Posts Tagged ‘World Music’

Songlines Music Travel tour to Guca Festival 2010, by Joe Walker

Posted on October 11th, 2010 in Music Travel by .

“I don’t get it,” said Nell, eyeing me with that expression of untraversable cultural distance which 16-year-old girls reserve only for their fathers. “You’re going to a festival of brass band music with seven total strangers. Like searching for Wallace and Gromit music. With all your goatee mates.” Clearly my attempts to fill the house with Gypsy brass music over the years had failed to provide evidence of the kind of wild sounds I was seeking out by travelling to Guca, deep in the overgrown forests and orchards of west Serbia. I’d been wanting to visit Guca for ages. But this year, its 50th year, was going to be something special and Songlines were planning a tour.

I’d encountered Balkan brass music years before, through the Rough Guide CDs. Its sticking power for me was its perfect tempo for keeping a steady pace on my local gym’s treadmill machines. I can’t tell if that sense of hurtling forward in the music is in its nature or because I heard so much of it while desperately trying – and failing – to keep my desk-job belly at bay.

I’d built up some fear myself of ‘the goatees’ but as it turned out, the group was far from it. A mixture of hardened gig-goers and part-timers like me. By far the most exotic were (as they were to be affectionately referred to throughout the week) “the Americans,” – a retired professor of music, his wife and son from North Carolina. They turned out to be the source of some of the best timed and most urbane jokes of the week.

After a great meal in Belgrade under the wing of tour guide Vlad, it was soon apparent that we were in for something amazing. Namely, Vlad. No quick sketch can do him justice. A man physically halfway between Borat and Bruno, his razor-sharp humour with a definite camp edge had us crying with laughter the whole week. On our first night I learnt a valuable tip from him: how to quickly get rid of those annoying flower sellers that sidle up to your restaurant table offering plastic-looking roses, and more often than not barge into the middle of a great conversation. They always manage to either make you look cheap and tacky for buying their roses – or unromantic and Neanderthal for refusing them. Vlad simply pointed to his female companion: “Allergic,” he said. The salesman slunk away. This was one of those staccato ripostes that cropped up many times during the week; to one hapless flower salesman, Vlad pointed round to a whole table of us. “Allergic,” he said.
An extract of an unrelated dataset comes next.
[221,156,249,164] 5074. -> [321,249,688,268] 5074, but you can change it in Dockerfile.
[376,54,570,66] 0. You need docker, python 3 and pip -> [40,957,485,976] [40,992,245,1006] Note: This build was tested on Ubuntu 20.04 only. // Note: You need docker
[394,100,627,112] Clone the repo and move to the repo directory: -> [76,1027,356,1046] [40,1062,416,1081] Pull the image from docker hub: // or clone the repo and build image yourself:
Us honorary pollen intolerants had much to thank him for. Vlad was a man who managed to make things happen. The morning after an amazing gig by Boban Markovic with DJ Shantel from Germany, we spotted Boban sauntering through the town. “Boban! Bobay!” shrieked the crowd around him. Boban sauntered on, in his own bubble. “Songlines!” shouted Vlad. Boban turned on his heels and beamed. Seconds later, all of us are posing with the great man for a photo. A few hours before the Goran Bregovic concert to a crowd numbering tens of thousands, Vlad managed to shepherd us all backstage to natter with the legend about projects past and future.
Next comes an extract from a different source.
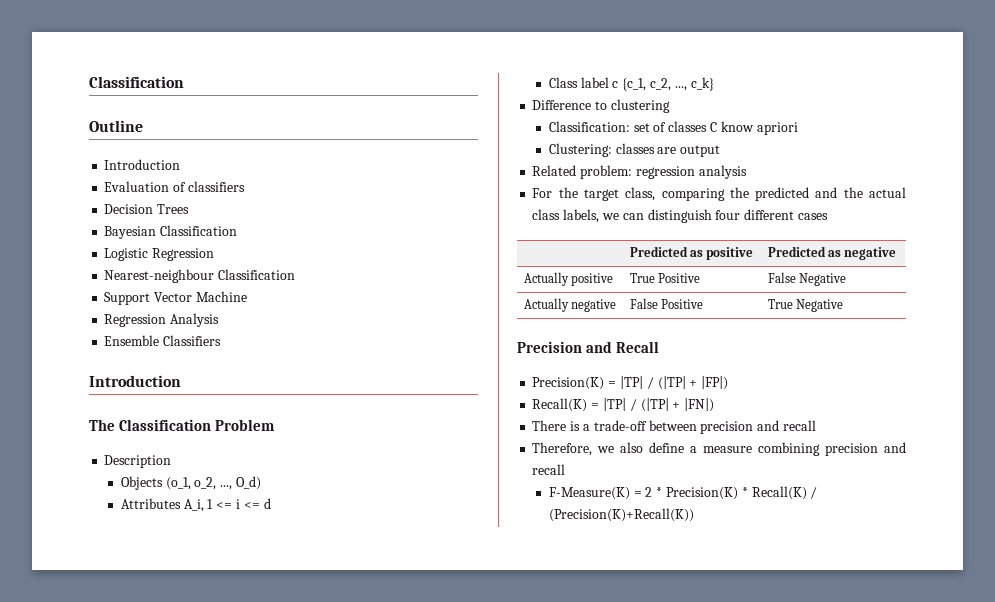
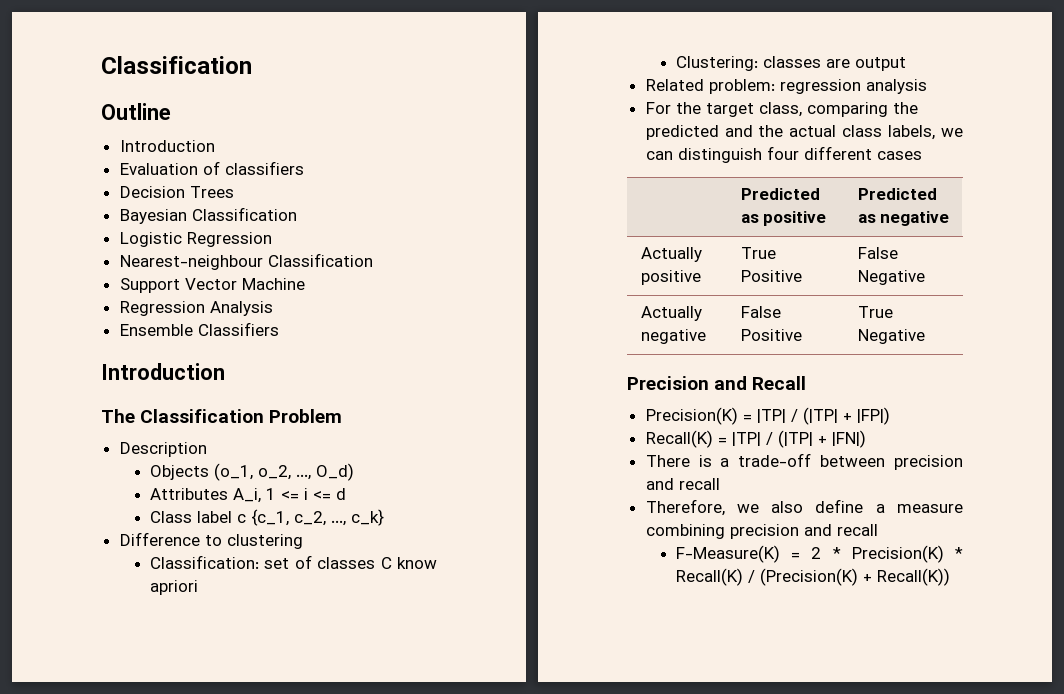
[548,508,694,522] (Precision(K)+Recall(K)) -> [760,568,951,586] (Precision(K) + Recall(K))

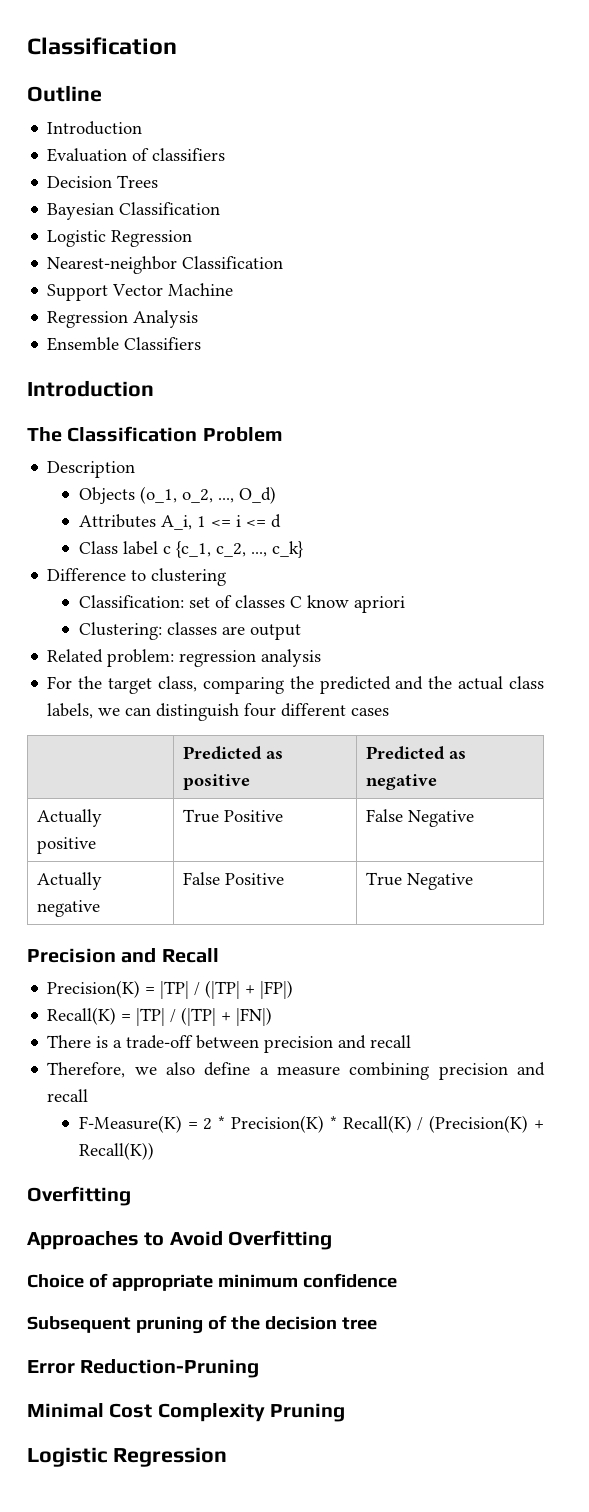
[119,255,263,270] Nearest-neighbour -> [47,256,178,274] Nearest-neighbor
(951, 577) none -> [27,1186,131,1206] [27,1230,333,1250] [27,1273,397,1291] [27,1315,377,1334] [27,1359,260,1378] [27,1403,346,1422] [27,1447,227,1467] // Overfitting // Approaches to Avoid Overfitting // Choice of appropriate minimum confidence // Subsequent pruning of the decision tree // Error Reduction-Pruning // Minimal Cost Complexity Pruning // Logistic Regression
The highlight of it all, though, was an evening when Vlad told me, in a low voice: “Stay here, in this café, trust me.” Looking out over the town I could see revellers partying in every direction. Shots of rakia being hawked in test tubes by leggy girls and necked by good-natured youngsters, bopping along to hundreds of vein-bursting brassmen. I could see flag-waving from a kid perched on top of the town statue. I’d promised to meet up with a lady photographer I’d met, and somewhere out there was beautiful Maryam, from the Persian section of the BBC. There was a lot tugging my centrifugal nature away from this rather boring café. “Please Joe, trust me. Sit here, at this table,” said Vlad. Moments later, I could see bouncers appear at the doors, keeping newcomers at bay. And then it happened. A Montenegrin millionaire’s party at the table four feet from ours was suddenly joined by the entire Markovic band with Marko leading a three-hour private set into the wee hours, his golden trumpet just an arm’s length from us. Our little Songlines tour group spent the night dancing on the tables – it had to be the most euphoric musical atmosphere I have ever been a part of.

I’m in the film business and my current project, Life in a Day, involves masses of material gathered by amateur filmmakers, so I was inspired to try my hand at documentary camerawork and capture something of the festival. I arrived at Guca tooled up with a little digital camera and a sound recording device. Like the Ancient Mariner, I now corner friends and show them my little shot of Marko Markovic, taken between the bouncing legs of the Serbian giant on the table in front of me, the sound emerging from a poxy, pinhole speaker. How can one capture this way the unbelievable noise of two Gypsy brass bands fighting to be the loudest in one tiny enclosed space? Or the vision of girls dancing on the table as their boyfriends slap spittle-wettened banknotes on horn-players’ foreheads to urge them to play on? If I’ve learnt anything significant from my experience in Guca this August, it was this: put the camera down. Don’t be at any remove from such experiences. Take part!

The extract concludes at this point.